# EXTRACTED INFORMATION:
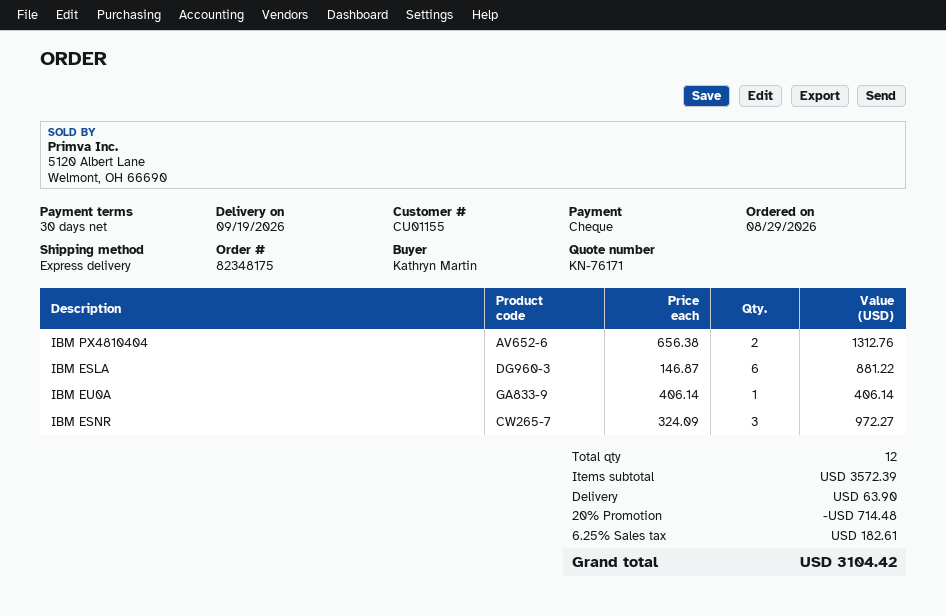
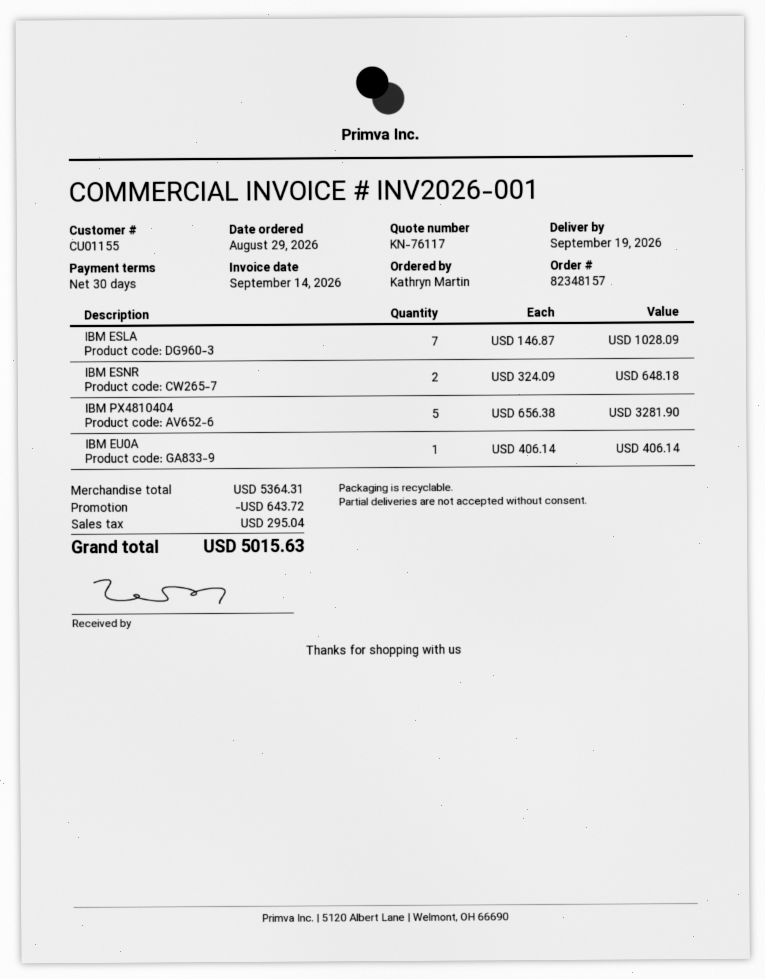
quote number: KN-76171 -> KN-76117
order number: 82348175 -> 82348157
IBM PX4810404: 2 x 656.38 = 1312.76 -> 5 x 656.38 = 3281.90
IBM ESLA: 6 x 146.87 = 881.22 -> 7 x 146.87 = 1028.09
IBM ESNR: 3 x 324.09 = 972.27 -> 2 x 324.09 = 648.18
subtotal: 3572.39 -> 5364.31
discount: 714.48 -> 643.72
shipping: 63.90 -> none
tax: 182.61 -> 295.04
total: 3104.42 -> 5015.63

--

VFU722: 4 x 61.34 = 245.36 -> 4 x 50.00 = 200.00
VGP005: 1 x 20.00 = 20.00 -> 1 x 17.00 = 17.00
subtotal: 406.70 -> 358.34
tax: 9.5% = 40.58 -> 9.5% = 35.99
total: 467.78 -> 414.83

# EXERCISE DETAILS:
Using the records above, copy word for word the line with "IBM ESLA: 6", the line with "total: 3104.42 -> 5015.63", and every line between them.

# THE COMPLETED TASK:
IBM ESLA: 6 x 146.87 = 881.22 -> 7 x 146.87 = 1028.09
IBM ESNR: 3 x 324.09 = 972.27 -> 2 x 324.09 = 648.18
subtotal: 3572.39 -> 5364.31
discount: 714.48 -> 643.72
shipping: 63.90 -> none
tax: 182.61 -> 295.04
total: 3104.42 -> 5015.63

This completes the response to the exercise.